Mr. Knight, it's good to see you again.
Welcome to everyone.
You'll probably know a bit of this, because we've chatted about it before.
My own experience is coming out of the Hamilton labour movement. Of course, we've seen a great deal of devastation to our manufacturing over the last 20 years. Amazingly, I'm not going to blame anybody. It's one of those things that's happened. It's history. We have to figure out what to do about it.
I've said here that the expectation of Canadians is for government intervention in a variety of areas. Sometimes that's not about giving dollars. Sometimes it's a facilitating role.
Coming out of labour, I'm a great believer in trades apprenticeship. You've spoken to that to some degree. I took from your comments that you feel today we're lacking that national vision, that strategy or plan, that prepares the workers for these job increases.
Mr. Van Kesteren raised in his remarks about Germany, and I would agree with him, that Germany is one of the best models we can have. They learned a long time ago to work hand in hand with their unions and the educational system. That's why they have been successful at keeping the highly skilled workers in that country and developing them.
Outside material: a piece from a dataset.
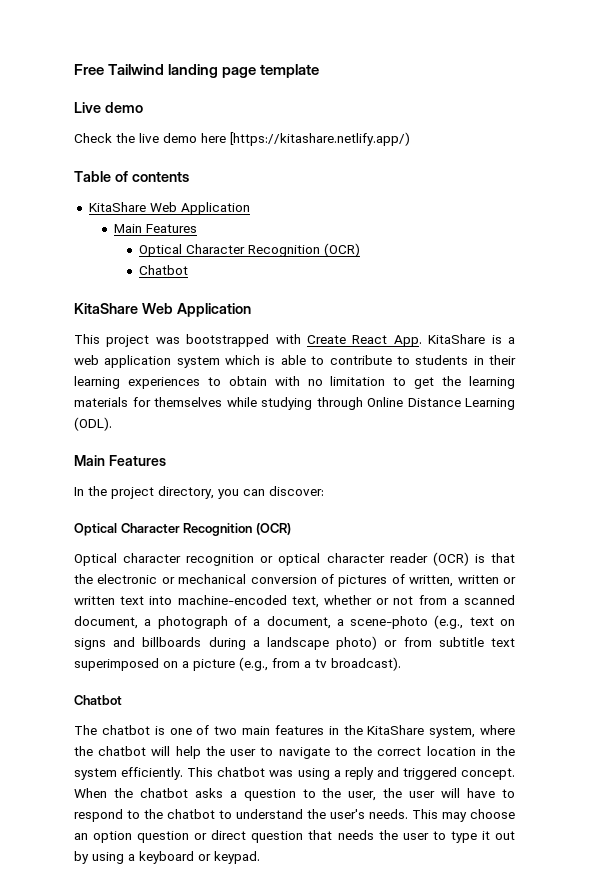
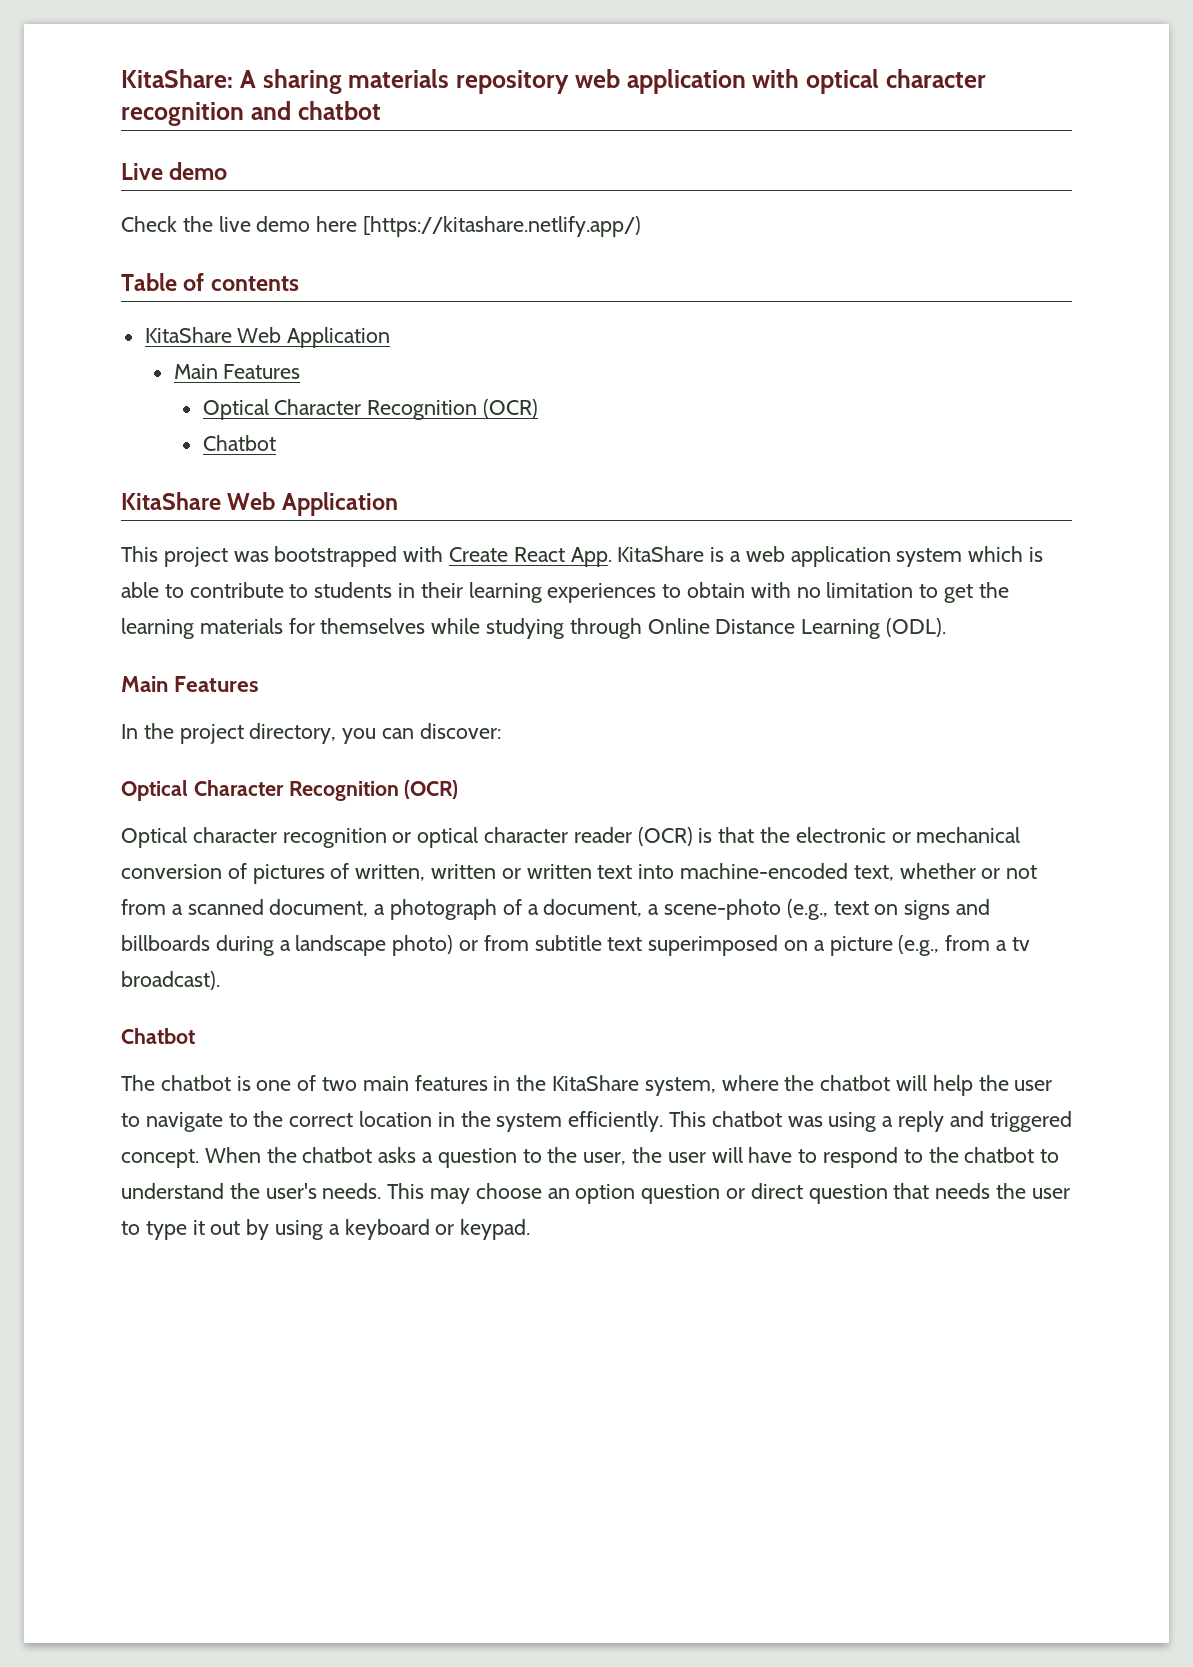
[74,64,320,78] Free Tailwind landing page template -> [121,69,986,94] [121,101,381,126] KitaShare: A sharing materials repository web application with optical character recognition and chatbot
But I want to take Mr. Brison's point a little further. In Ontario in the 1990s...and I expect you will recall when the NDP government of the day started the Ontario Training and Adjustment Board. Part of that plan was to put into the local communities an LTAB, which would allow them to spend the provincial dollars and some federal dollars in retraining and that. We had a Conservative government of the day, of course, that cancelled the top end of that and left it in place.
Do you think the government today should reconsider that, and consider reviving the OTAB as maybe a way of coming together with the various groups? That had a labour, business, and educational component.